I should point out that I have profiled this code on many other platforms, e.g. SGI, and __fabs has never popped on my radar. My only recollection is that a colleague once told me that he had seen fabs show up on an NT, but I don't remember how bad it was.
I am using GCC 3.2 and my app is C++.
Can anyone help me understand this? Why is __fabs even showing up as a function call? Would it be unreasonable to assume that this could be in-lined? If my NT recollection is correct, then this raises the question whether this is an x86 thing. Do MIPS chips have some kind of fabs hardware which Intel lacks.

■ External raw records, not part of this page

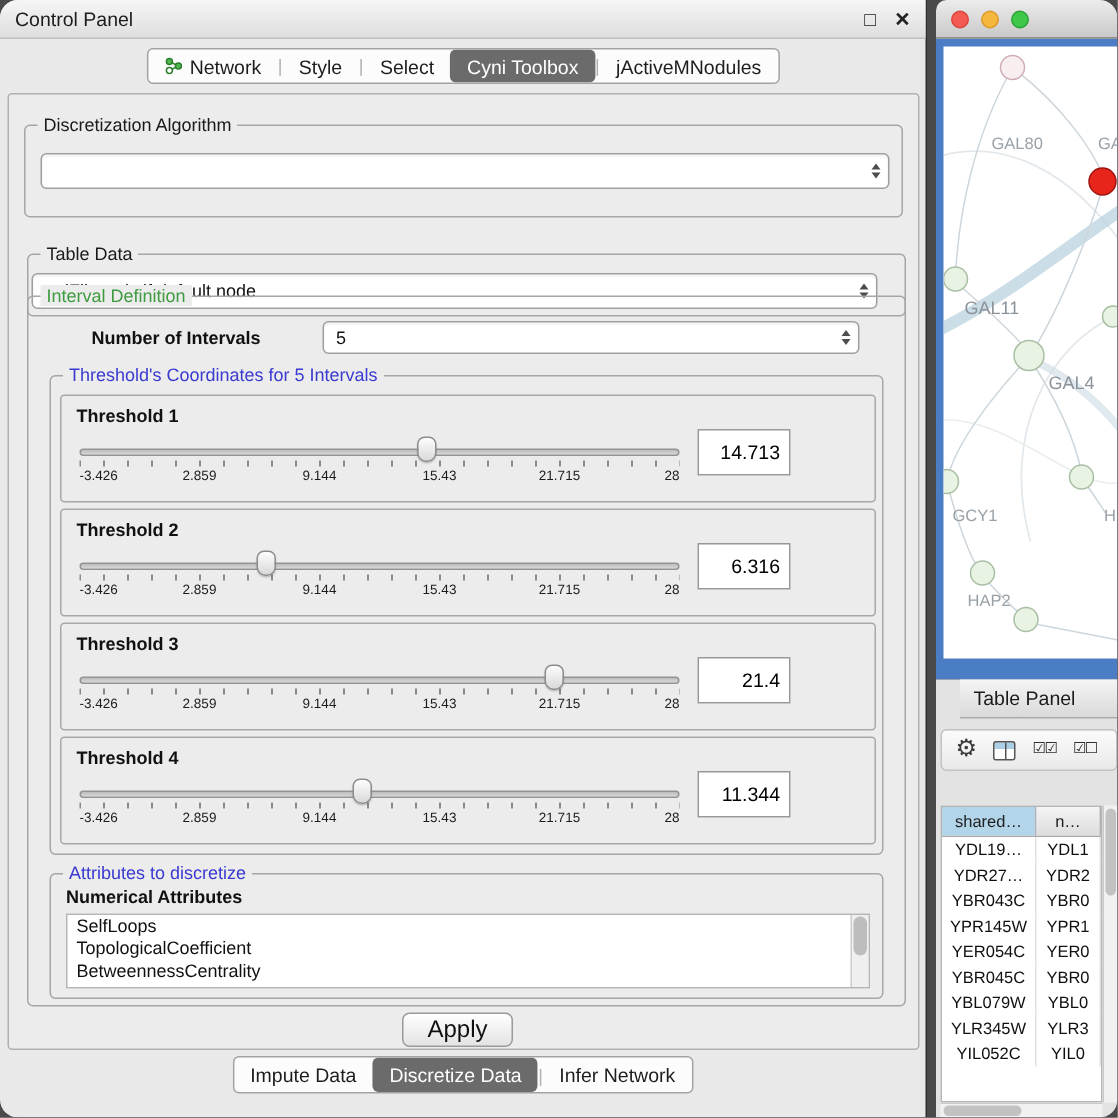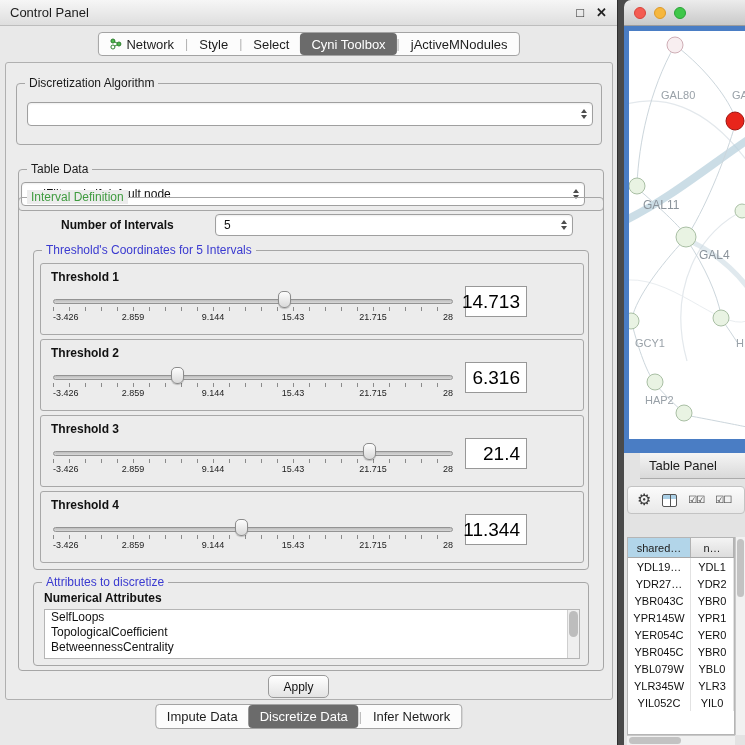--- a/index.html
+++ b/index.html
@@ -5,7 +5,7 @@
   *{margin:0;padding:0;box-sizing:border-box;}
   html,body{background:#4a4a4a;}
   body{font-family:"Liberation Sans",sans-serif;-webkit-font-smoothing:antialiased;}
-  .screen{position:relative;width:745px;height:745px;background:#4a4a4a;overflow:hidden;}
+  .screen{position:relative;width:745px;height:745px;background:#4a4a4a;overflow:hidden;border-radius:12px;}
 
   
   .control-panel{position:absolute;left:0;top:0;width:618px;height:745px;background:#e9e9e9;border-right:1px solid #2f2f2f;}

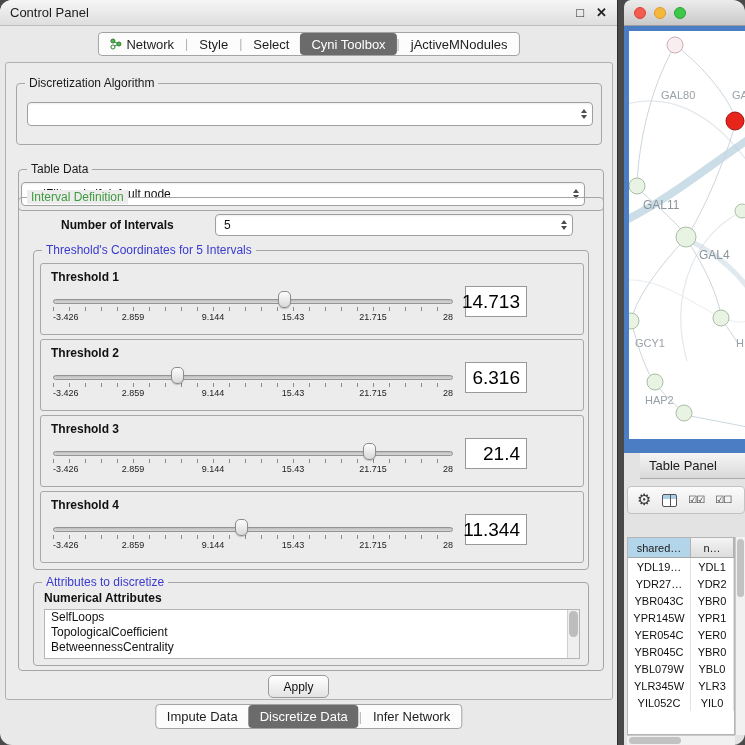--- a/index.html
+++ b/index.html
@@ -63,7 +63,7 @@
   .scale.s3{left:60%;}
   .scale.s4{left:80%;}
   .scale.s5{left:100%;transform:translateX(-100%);}
-  .tvalue{position:absolute;left:424px;top:22px;width:62px;height:31px;background:#fff;border:1px solid #989898;display:flex;align-items:center;justify-content:flex-end;padding-right:6px;font-size:19px;color:#000;}
+  .tvalue{position:absolute;left:424px;top:22px;width:62px;height:31px;background:#fff;border:1px solid #989898;display:flex;align-items:center;justify-content:flex-end;padding-right:6px;font-size:13px;color:#000;}
 
   .attrs-group{left:14px;top:384px;width:556px;height:84px;}
   .attrs-subtitle{position:absolute;left:10px;top:8px;font-size:12px;font-weight:bold;color:#111;}

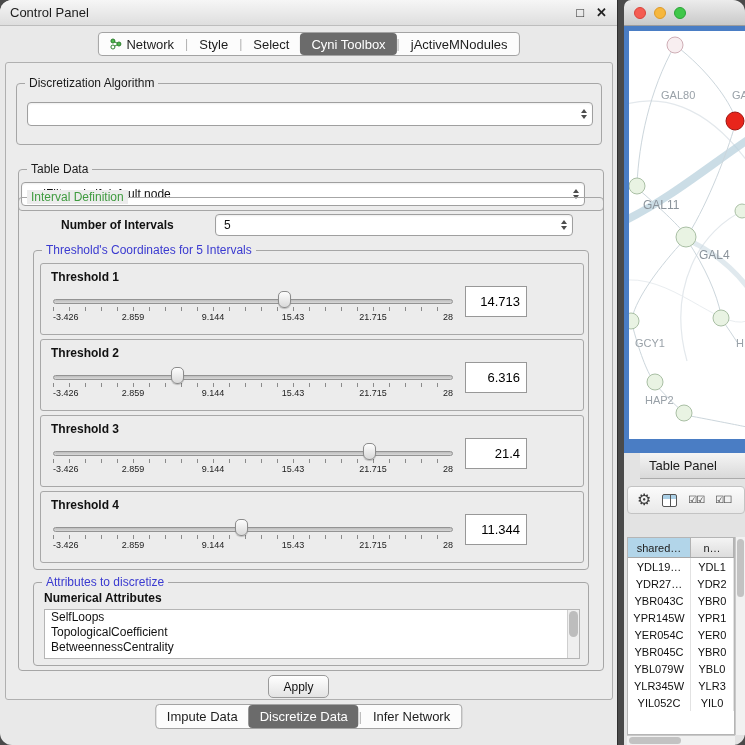--- a/index.html
+++ b/index.html
@@ -72,7 +72,7 @@
   .vscroll{position:absolute;right:0;top:0;bottom:0;width:12px;background:#efefef;border-left:1px solid #cfcfcf;}
   .vthumb{position:absolute;left:1px;right:1px;top:1px;height:26px;background:#bdbdbd;border-radius:5px;}
 
-  .apply-btn{position:absolute;left:262px;top:612px;width:61px;height:23px;background:linear-gradient(#ffffff,#e3e3e3);border:1px solid #9a9a9a;border-radius:5px;font-size:12px;color:#111;font-family:"Liberation Sans",sans-serif;}
+  .apply-btn{position:absolute;left:262px;top:612px;width:74px;height:23px;background:linear-gradient(#ffffff,#e3e3e3);border:1px solid #9a9a9a;border-radius:5px;font-size:16px;color:#111;font-family:"Liberation Sans",sans-serif;}
 
   
   .network-window{position:absolute;left:624px;top:0;width:121px;height:453px;}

If you read the gcc documentation (info gcc), you will see that fabs() is included among the built-in functions, and there are ways to enable or disable recognition of built-ins. __builtin_fabs is implemented both for x87 code and for SSE2 (gcc -march=pentium4 -mfpmath=sse). 'info gcc' doesn't cover the likely possibility that your include files are broken.
The usual glibc setup has invoking a file of in-line definitions under certain circumstances, including the level of optimization. The usual location of this file is /usr/include/bits/mathinline.h In there, you will find macros for fabs() . If invoked, those could over-ride the recognition of built-ins. Many linux distros carry incorrect versions, presumably for reasons of historical continuity.
Among the reasons for not in-lining fabs(), which you will see alluded to in the documentation, are that C90 was the first to treat fabs as a reserved identifier, and the (slight, in this case) possibility that a programmer might attempt checking.
So, in a long winded way, I've given the usual advice, if all else fails, examine your pre-processed code and consult the documentation.
Please help me understand some of the terminology. For maximum performance, is "built-in" a desirable thing? If I see __fabs in VTune, does this mean that I have *not* gotten the more desirable __builtin_fabs. I am compiling with -march=pentium4, on RedHat9.
I am compiling with -ansi. Is that what is biting me?
In math.h I see two interesting defines: __NO_MATH_INLINES and __USE_EXTERN_INLINES. Could you give me an idea about the difference between math-inlines and extern-inlines? What is going to give me maximum performance? I am not concerned about errno, because according to the man page and common sense, no errors can occur in fabs.